_Assignment_
The records below hold a stretch from the line with "(105, 288) none" through the line with "[153,828,244,839] STM DevKit"; return exactly those lines, ends included, and nothing more.

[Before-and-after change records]
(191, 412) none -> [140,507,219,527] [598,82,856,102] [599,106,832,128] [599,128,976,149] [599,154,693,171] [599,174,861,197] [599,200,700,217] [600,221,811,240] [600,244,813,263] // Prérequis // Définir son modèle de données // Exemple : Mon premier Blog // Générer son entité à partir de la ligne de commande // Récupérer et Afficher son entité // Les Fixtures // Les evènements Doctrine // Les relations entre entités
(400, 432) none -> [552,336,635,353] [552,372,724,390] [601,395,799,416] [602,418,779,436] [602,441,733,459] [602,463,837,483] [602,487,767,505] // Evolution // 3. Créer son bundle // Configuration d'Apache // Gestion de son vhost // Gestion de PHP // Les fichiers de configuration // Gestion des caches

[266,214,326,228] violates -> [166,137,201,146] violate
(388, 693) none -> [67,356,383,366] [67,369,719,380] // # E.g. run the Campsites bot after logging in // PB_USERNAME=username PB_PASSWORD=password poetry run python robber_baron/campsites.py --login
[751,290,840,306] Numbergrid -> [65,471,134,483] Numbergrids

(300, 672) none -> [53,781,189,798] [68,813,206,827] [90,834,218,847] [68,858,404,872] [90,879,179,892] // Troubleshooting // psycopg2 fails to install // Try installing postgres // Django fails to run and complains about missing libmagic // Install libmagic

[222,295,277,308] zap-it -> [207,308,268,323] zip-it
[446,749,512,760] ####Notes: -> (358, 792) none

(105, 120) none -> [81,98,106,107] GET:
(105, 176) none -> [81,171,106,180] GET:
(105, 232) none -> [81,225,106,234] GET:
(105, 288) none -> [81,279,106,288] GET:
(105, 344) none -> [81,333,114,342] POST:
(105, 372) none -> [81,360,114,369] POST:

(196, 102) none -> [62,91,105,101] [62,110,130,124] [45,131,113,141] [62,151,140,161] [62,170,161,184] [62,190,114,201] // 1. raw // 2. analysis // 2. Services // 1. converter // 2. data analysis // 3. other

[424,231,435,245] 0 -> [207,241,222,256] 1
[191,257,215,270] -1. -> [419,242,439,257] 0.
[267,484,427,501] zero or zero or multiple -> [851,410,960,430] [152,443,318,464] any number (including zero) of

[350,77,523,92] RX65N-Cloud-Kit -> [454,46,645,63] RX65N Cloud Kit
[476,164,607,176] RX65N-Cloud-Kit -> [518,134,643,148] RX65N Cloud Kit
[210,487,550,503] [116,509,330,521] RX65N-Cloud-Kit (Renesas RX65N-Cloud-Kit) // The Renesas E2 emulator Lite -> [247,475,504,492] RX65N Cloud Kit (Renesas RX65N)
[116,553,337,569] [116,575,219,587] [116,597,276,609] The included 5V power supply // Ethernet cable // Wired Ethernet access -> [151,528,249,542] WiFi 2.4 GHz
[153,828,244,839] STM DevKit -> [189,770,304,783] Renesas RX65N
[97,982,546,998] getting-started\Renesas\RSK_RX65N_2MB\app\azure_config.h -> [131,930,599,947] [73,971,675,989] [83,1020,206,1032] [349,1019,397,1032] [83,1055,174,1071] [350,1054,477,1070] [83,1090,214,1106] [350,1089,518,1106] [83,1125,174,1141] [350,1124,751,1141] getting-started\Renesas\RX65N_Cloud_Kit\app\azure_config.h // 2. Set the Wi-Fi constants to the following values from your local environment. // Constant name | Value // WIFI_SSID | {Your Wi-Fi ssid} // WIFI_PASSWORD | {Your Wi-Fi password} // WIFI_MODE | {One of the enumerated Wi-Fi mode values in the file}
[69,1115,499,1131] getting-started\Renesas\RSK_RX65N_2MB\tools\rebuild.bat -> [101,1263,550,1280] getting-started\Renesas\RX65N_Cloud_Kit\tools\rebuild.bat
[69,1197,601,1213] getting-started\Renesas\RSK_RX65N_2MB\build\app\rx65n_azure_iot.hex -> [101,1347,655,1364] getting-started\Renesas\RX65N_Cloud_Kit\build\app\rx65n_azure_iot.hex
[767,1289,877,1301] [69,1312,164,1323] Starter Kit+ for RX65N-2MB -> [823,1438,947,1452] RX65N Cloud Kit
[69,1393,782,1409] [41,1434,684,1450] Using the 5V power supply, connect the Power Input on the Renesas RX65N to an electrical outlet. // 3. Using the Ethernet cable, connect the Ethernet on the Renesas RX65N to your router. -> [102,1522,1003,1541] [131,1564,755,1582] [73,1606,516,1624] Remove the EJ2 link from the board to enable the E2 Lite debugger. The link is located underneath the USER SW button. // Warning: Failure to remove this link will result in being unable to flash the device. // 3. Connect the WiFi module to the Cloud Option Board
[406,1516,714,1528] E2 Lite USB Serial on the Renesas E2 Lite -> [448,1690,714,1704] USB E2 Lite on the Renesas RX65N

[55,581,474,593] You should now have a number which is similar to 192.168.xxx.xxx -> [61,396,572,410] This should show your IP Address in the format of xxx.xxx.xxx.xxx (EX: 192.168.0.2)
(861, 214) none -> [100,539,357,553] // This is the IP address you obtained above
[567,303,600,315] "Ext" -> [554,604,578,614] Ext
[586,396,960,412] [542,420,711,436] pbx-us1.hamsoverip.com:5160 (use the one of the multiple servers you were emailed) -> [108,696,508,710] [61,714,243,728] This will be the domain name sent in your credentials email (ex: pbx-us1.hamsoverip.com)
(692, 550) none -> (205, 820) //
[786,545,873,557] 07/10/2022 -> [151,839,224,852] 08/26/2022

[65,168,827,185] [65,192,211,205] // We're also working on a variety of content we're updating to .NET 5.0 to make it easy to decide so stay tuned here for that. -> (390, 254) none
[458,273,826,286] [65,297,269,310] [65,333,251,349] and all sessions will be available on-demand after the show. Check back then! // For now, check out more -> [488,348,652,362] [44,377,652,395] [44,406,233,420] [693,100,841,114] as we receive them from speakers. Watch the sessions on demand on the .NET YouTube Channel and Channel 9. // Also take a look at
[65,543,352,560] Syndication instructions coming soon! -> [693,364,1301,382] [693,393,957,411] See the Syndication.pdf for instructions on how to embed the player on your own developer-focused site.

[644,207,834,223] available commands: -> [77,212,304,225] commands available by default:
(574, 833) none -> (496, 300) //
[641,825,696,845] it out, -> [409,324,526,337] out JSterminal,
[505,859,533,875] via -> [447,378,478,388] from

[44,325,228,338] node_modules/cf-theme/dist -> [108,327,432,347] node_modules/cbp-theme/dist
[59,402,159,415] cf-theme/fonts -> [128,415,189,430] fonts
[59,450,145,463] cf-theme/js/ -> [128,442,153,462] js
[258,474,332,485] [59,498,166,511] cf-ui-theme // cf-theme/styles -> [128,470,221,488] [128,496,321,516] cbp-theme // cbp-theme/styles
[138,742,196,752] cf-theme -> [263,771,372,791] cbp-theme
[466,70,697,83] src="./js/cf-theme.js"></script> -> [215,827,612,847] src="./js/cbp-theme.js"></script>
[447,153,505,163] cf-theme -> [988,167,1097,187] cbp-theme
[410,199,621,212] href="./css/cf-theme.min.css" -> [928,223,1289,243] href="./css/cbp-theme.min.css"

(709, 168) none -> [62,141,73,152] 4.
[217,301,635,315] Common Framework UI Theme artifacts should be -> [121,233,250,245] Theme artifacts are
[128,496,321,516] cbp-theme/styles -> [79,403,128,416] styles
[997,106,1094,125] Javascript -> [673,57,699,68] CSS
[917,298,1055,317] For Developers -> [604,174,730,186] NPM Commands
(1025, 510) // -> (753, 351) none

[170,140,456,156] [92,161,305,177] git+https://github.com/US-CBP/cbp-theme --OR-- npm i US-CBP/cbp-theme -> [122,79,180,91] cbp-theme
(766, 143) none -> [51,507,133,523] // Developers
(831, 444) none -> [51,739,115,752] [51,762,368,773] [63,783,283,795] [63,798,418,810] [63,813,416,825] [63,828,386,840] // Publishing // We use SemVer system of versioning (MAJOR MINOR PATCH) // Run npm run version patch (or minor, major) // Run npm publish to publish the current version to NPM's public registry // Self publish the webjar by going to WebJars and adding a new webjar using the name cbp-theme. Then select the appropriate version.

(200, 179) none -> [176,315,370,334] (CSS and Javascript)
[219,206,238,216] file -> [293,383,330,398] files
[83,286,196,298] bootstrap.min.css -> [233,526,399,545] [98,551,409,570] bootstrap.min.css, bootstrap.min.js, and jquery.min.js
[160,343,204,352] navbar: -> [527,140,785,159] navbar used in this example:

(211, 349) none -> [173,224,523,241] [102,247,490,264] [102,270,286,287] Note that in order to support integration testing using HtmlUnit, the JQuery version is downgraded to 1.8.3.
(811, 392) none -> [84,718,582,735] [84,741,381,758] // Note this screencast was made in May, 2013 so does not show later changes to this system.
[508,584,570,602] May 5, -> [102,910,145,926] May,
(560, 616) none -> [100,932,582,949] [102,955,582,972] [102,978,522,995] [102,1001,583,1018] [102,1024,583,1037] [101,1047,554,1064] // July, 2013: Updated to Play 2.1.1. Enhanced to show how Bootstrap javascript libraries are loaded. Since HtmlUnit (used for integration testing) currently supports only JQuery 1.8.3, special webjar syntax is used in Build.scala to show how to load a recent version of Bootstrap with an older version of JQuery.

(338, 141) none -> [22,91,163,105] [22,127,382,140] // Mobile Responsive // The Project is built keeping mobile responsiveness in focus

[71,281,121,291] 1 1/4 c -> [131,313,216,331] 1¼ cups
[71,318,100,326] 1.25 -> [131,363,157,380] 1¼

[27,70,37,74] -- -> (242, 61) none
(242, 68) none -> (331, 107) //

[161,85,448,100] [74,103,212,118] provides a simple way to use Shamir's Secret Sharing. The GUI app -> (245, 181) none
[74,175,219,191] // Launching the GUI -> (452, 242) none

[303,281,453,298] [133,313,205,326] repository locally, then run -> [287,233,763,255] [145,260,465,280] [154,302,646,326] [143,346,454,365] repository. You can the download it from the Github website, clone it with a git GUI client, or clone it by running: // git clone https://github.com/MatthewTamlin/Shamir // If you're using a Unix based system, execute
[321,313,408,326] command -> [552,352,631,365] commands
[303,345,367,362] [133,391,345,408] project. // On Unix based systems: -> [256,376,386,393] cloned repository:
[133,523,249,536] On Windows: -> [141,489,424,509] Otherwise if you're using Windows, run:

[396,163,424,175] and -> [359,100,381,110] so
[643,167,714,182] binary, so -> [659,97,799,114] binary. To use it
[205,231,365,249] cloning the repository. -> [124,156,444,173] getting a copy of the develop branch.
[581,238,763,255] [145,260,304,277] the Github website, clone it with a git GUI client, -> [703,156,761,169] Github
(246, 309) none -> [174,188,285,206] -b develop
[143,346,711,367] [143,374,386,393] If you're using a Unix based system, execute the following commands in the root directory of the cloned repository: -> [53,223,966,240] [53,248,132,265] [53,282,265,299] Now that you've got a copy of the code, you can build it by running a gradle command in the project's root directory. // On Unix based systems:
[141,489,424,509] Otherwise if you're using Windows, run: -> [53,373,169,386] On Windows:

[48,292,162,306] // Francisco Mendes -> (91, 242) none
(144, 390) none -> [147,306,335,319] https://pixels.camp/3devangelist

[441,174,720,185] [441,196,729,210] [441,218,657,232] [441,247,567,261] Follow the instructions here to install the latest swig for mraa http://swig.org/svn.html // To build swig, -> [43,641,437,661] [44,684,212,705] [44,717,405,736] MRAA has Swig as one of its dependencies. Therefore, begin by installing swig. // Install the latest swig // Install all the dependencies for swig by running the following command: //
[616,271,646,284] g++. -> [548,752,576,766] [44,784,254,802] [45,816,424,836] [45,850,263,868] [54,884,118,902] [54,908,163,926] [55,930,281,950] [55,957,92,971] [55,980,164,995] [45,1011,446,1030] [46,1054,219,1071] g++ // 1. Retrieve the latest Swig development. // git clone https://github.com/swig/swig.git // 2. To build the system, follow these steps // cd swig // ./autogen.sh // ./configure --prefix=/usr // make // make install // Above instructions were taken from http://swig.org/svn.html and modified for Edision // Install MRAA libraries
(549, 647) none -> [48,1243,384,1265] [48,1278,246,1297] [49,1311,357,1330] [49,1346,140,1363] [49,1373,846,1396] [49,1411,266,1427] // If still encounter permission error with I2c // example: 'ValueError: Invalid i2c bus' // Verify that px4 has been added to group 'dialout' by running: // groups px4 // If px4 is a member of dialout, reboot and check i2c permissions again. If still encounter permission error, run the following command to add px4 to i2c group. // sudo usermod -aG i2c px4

_Output for this task_
(105, 288) none -> [81,279,106,288] GET:
(105, 344) none -> [81,333,114,342] POST:
(105, 372) none -> [81,360,114,369] POST:

(196, 102) none -> [62,91,105,101] [62,110,130,124] [45,131,113,141] [62,151,140,161] [62,170,161,184] [62,190,114,201] // 1. raw // 2. analysis // 2. Services // 1. converter // 2. data analysis // 3. other

[424,231,435,245] 0 -> [207,241,222,256] 1
[191,257,215,270] -1. -> [419,242,439,257] 0.
[267,484,427,501] zero or zero or multiple -> [851,410,960,430] [152,443,318,464] any number (including zero) of

[350,77,523,92] RX65N-Cloud-Kit -> [454,46,645,63] RX65N Cloud Kit
[476,164,607,176] RX65N-Cloud-Kit -> [518,134,643,148] RX65N Cloud Kit
[210,487,550,503] [116,509,330,521] RX65N-Cloud-Kit (Renesas RX65N-Cloud-Kit) // The Renesas E2 emulator Lite -> [247,475,504,492] RX65N Cloud Kit (Renesas RX65N)
[116,553,337,569] [116,575,219,587] [116,597,276,609] The included 5V power supply // Ethernet cable // Wired Ethernet access -> [151,528,249,542] WiFi 2.4 GHz
[153,828,244,839] STM DevKit -> [189,770,304,783] Renesas RX65N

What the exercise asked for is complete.